Zhao Shi, Bingqian Wu, Bin Hu, Jian Zhong, Zezhong Li, Fandong Zhang, Zijian Chen, Chun Yang, Bangjun Guo, Qinmei Xu, Huimin Pang, Han Wang, Yueyan Wang, Jinlong Zhao, Jing Xu
Abstract
Open AccessAutomated adjudication of clinical outcomes from telephone follow-ups is crucial for reducing workload and increasing data quality in large-scale trials. Here, we show that a domain-specific large language model (Fu-LLM) effectively automates the preadjudication of key clinical events-including death, hospitalization, and medication use-based on 1,046 vignettes of follow-up telephone interviews conducted across three centers in a randomized clinical trial (China CT-FFR Study 3).

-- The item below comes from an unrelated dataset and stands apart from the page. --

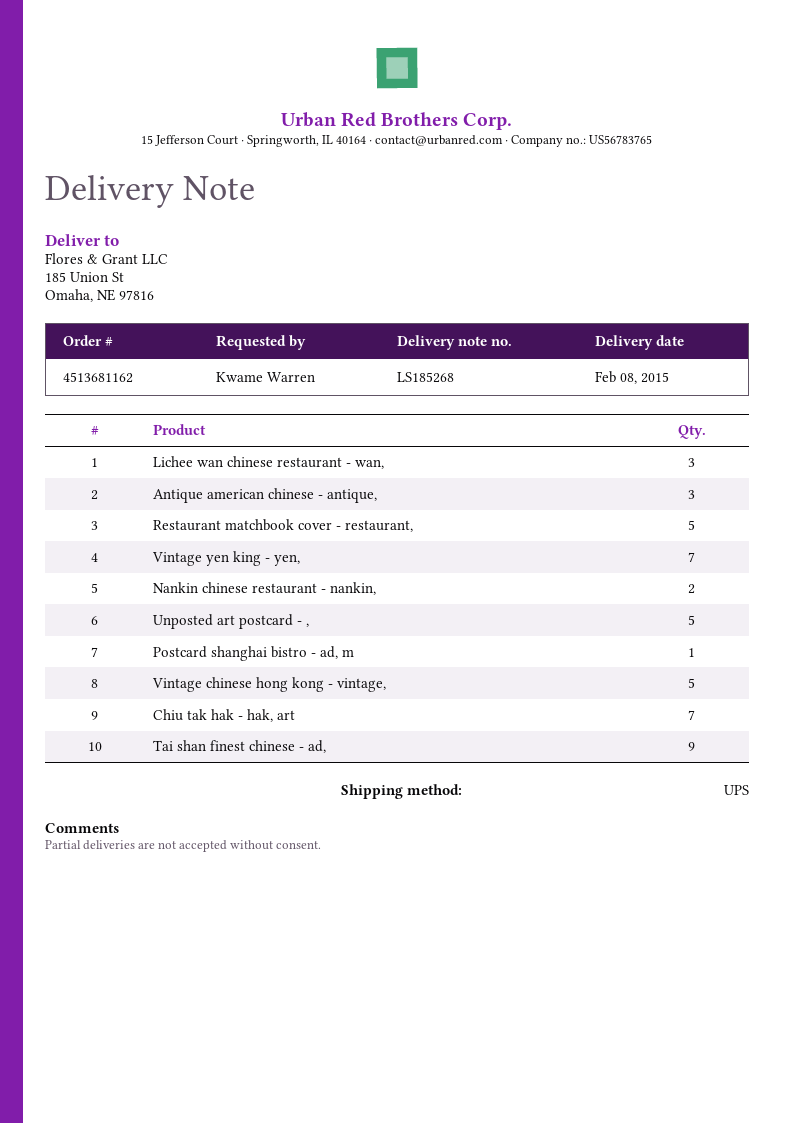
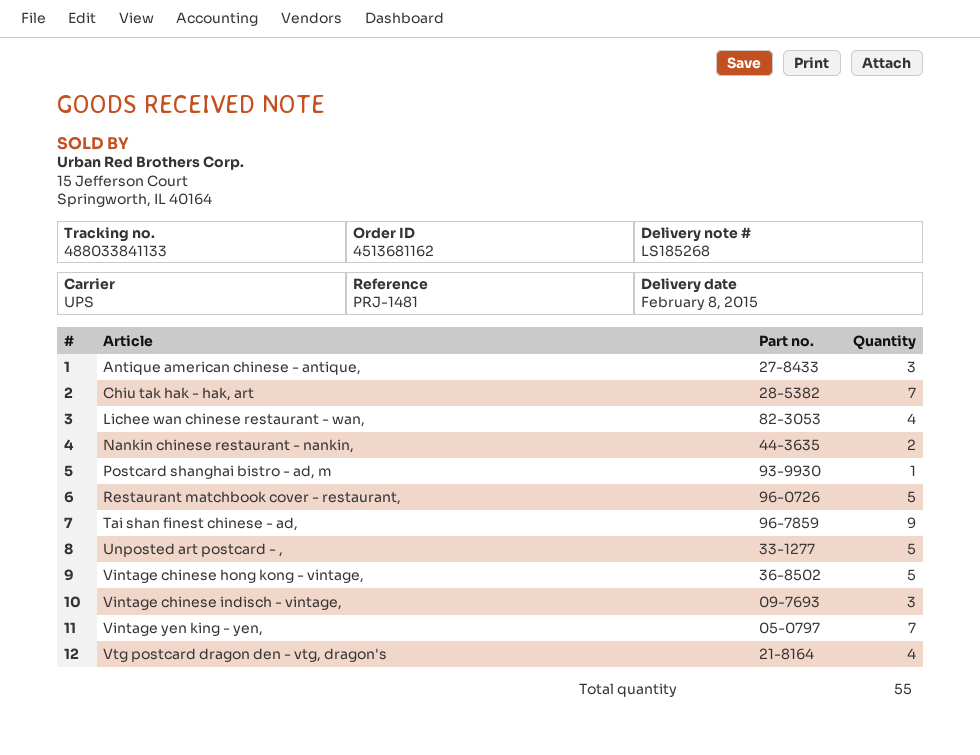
Lichee wan chinese restaurant - wan,: 3 -> 4
Vintage chinese indisch - vintage,: none -> 3
Vtg postcard dragon den - vtg, dragon's: none -> 4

Fu-LLM outperforms not only state-of-the-art general-purpose LLMs (e.g. GPT-3.5-turbo, GPT-4o, DeepSeek-v3, Claude 3.5-Sonnet, and Gemini-2.0-Pro) and conventional machine learning models (Support Vector Machine), but also human adjudicators in a silico human-model comparative study. It also shows greater robustness than different versions of GPT-4 do in temporal drift tests. Our findings demonstrate that Fu-LLM can significantly streamline outcome identification in clinical trials, offering a scalable and accurate tool for automating labour-intensive adjudication processes.